*Task requirements*. Report how many lines of the listing include the word "none"; nothing else should be written.

**** Dataset extract ****

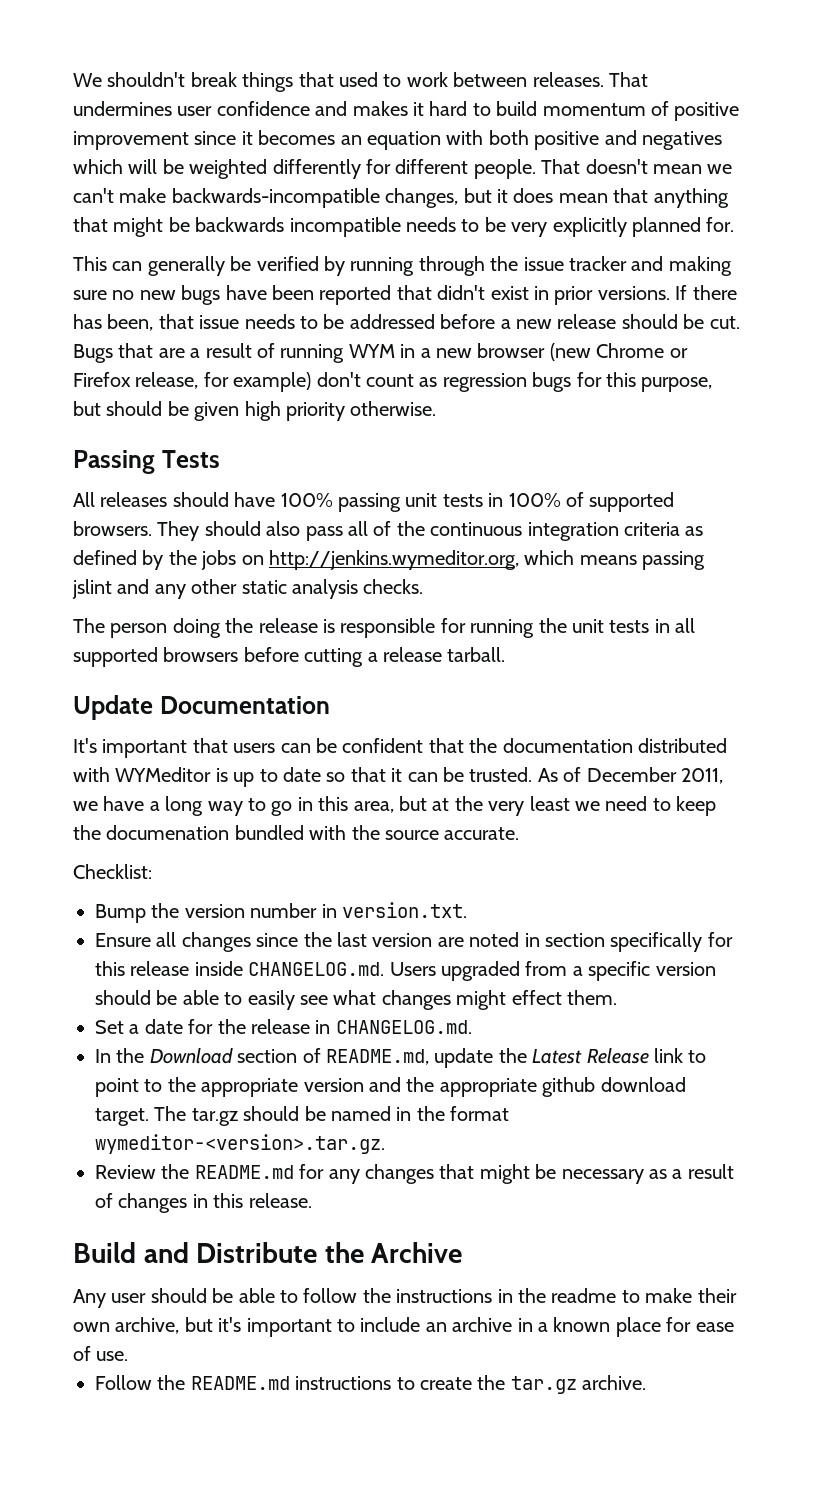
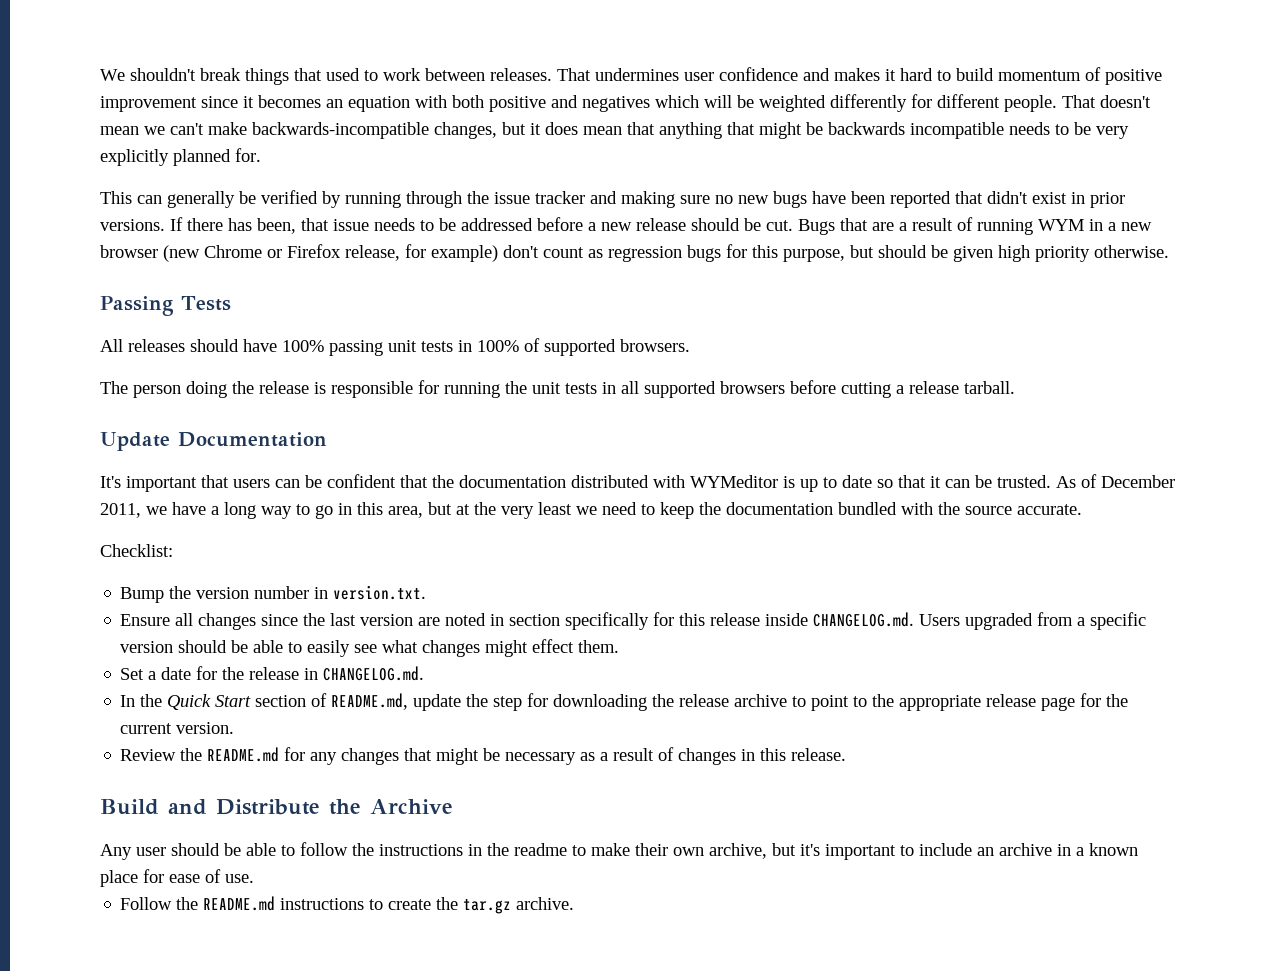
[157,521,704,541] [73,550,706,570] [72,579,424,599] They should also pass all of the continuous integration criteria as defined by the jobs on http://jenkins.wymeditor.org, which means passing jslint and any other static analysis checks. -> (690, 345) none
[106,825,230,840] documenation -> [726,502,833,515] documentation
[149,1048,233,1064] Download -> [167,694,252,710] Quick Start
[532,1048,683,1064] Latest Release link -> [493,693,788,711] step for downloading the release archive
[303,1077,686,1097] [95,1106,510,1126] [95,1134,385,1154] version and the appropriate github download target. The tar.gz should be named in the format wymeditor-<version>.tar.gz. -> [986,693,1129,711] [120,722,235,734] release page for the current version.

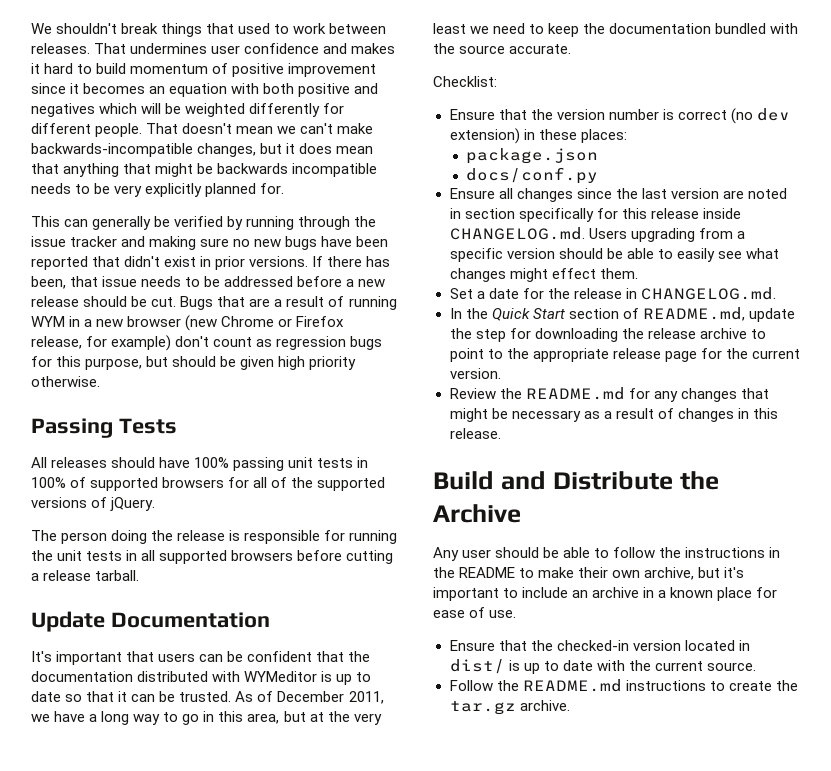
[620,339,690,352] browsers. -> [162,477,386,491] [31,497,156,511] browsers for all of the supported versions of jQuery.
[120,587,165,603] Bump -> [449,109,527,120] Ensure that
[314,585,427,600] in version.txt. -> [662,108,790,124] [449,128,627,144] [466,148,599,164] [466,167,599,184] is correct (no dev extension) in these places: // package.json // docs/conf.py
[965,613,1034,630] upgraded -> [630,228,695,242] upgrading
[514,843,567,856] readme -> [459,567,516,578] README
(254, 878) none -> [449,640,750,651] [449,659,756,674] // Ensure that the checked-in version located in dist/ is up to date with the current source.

****

*Output*. 2